The morning of Nov. 13, 1996, began like any other: I got up and got dressed. I poured myself a bowl of cereal and watched cartoons, and then I went off to school. My father loaded my brother and me into his minivan at 7:30 in the morning.
The school wasn’t far from our home — it was a 10-minute walk away, maybe 15 — but since we were new to town and were relatively young (we were 10 and 12, respectively) my father drove us whenever he could.
I don’t remember anything remarkable from that drive. I’m sure we spoke about homework and the day ahead, but the details are vague. It was a normal ride.
The only thing I do remember is that my father said he would see us later. He was off that day and would be picking us up. But when the school bell rang and my brother and I met in the courtyard, my father — and his red Chevy Lumina — was nowhere to be found.
He was not on the main street, the side street or in the parking lot near the tennis courts.
Of course, I initially dismissed his absence. He had fallen asleep. He was running late. Perhaps he got called into work. And so we waited.
For what felt like an eternity, we waited.
But he never came — not that day or ever again — because earlier that afternoon, my father had suffered a ruptured brain aneurysm (which is a burst blood vessel), and he wasn’t just unconscious, he was in a coma.
He was 39.
More: Brain Aneurysm Symptoms Are Silent but Fatal
Of course, most middle school-age children don’t know what an aneurysm is. The very mention of the word would have brought about a slew of questions. But my brother and I were different. Our family was different. And this wasn’t our first brush with a brain aneurysm. It was our seventh. My aunt, my father’s sister, had faced six a year before.
And when I learned what had happened, when my mother broke the news to me as I sat on her lap outside the CICU, my first words were, “He’s going to die, isn’t he?” because that’s what we were told when my aunt was sick. If she hadn’t undergone surgery, she would have died.
And unfortunately, despite the hospital’s best efforts, my father did die — eight days later. But after my father’s death we learned more about aneurysms. In my family, the abnormality was (well, is) heredity. And this condition could someday take me too.
You see, according to the Brain Aneurysm Foundation, in order for aneurysms to be considered hereditary, there must be “the presence of two or more family members among first- and second-degree relatives with proven aneurysmal SAH (subarachnoid hemorrhage) or incidental aneurysms” — so for me, that would be my dad and my aunt.
If this is the case, the incidence of familial aneurysms among SAH patients is 6 to 20 percent.
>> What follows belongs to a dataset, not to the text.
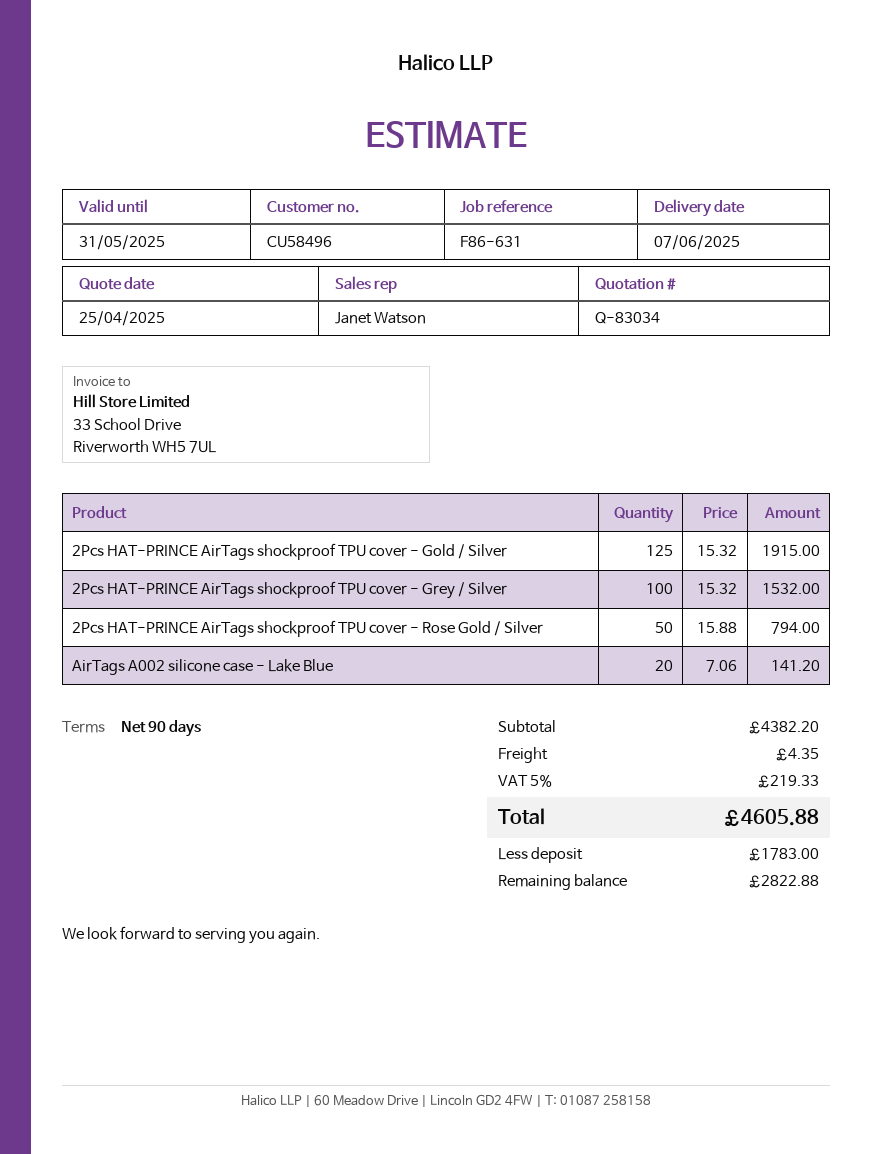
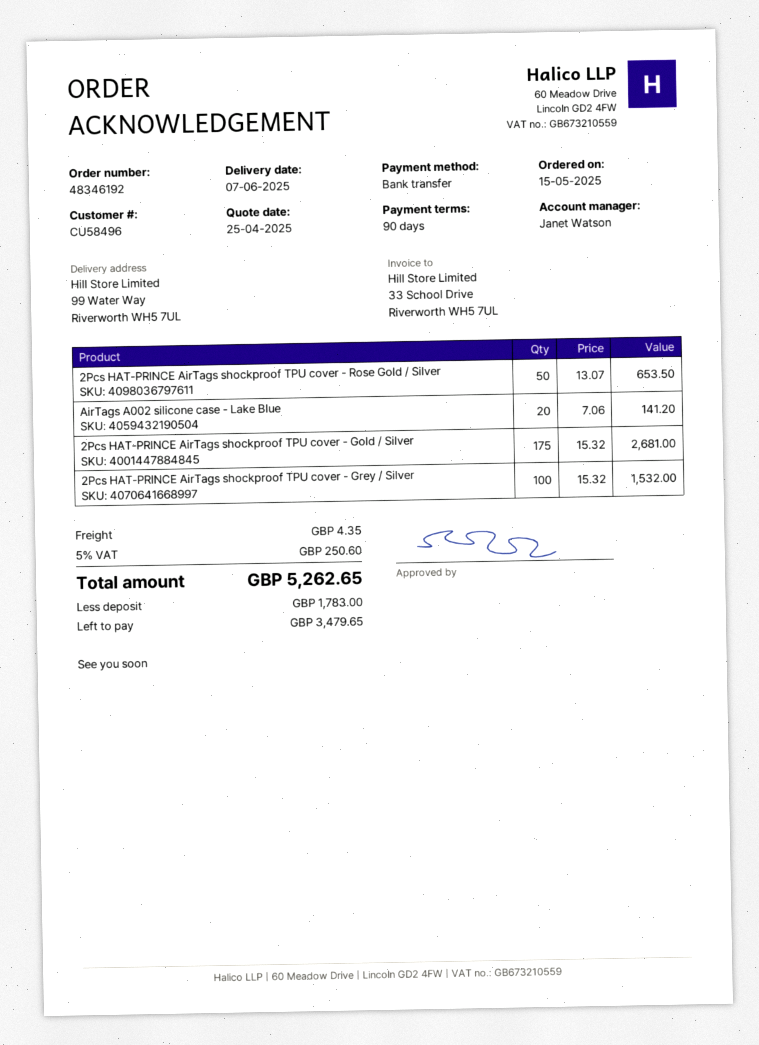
2Pcs HAT-PRINCE AirTags shockproof TPU cover - Gold / Silver: 125 x 15.32 = 1915.00 -> 175 x 15.32 = 2681.00
2Pcs HAT-PRINCE AirTags shockproof TPU cover - Rose Gold / Silver: 50 x 15.88 = 794.00 -> 50 x 13.07 = 653.50
tax: 5% = 219.33 -> 5% = 250.60
total: 4605.88 -> 5262.65
balance: 2822.88 -> 3479.65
And while that may not seem like a substantial increase, when you’re living in the shadow of such a disease — a deadly disease that took my aunt’s life year’s later too — any increase is terrifying. It causes you to live on edge.
That said, there are things I can do (along with my brother and cousins) to help protect myself. For instance, I can get an annual magnetic resonance angiography — which is, essentially, an MRI of the blood vessels. I can eat healthily and exercise and maintain a normal blood pressure and be super-mindful of my body.
I can keep an eye out for potentially problematic symptoms, like blurred vision, double vision, weakness, numbness and/or a severe localized headache — aka the “worst headache of my life.”
Unfortunately, my father was relatively healthy — he had those symptoms and those tests, as did my aunt — and yet both still died (albeit 21 years apart), and that reality is not lost on me.
I am 34, soon to be 35, and brain aneurysms are most prevalent in people aged 35 to 60. As such, I feel like I am living on borrowed time. I know how I will die. It is just a matter of when.
Make no mistake: I know that is a pessimistic (and fatalistic) way of thinking about life. It is pretty darn sad, but I cannot help it. It is my reality. It is the life I know.
That said, it isn’t all bad. My “fear” keeps me living in the present. Every night, I am home when my daughter goes to bed. I hug her and hold her and tuck her in. Every time I speak to my husband, I end our conversation with, “I love you” — because I do, and because I want him to know. And I do things because I can. I run marathons and half-marathons on a regular basis, I travel (some say a lot) and I have no regrets. And that? That is something.
In the face of death, living is everything.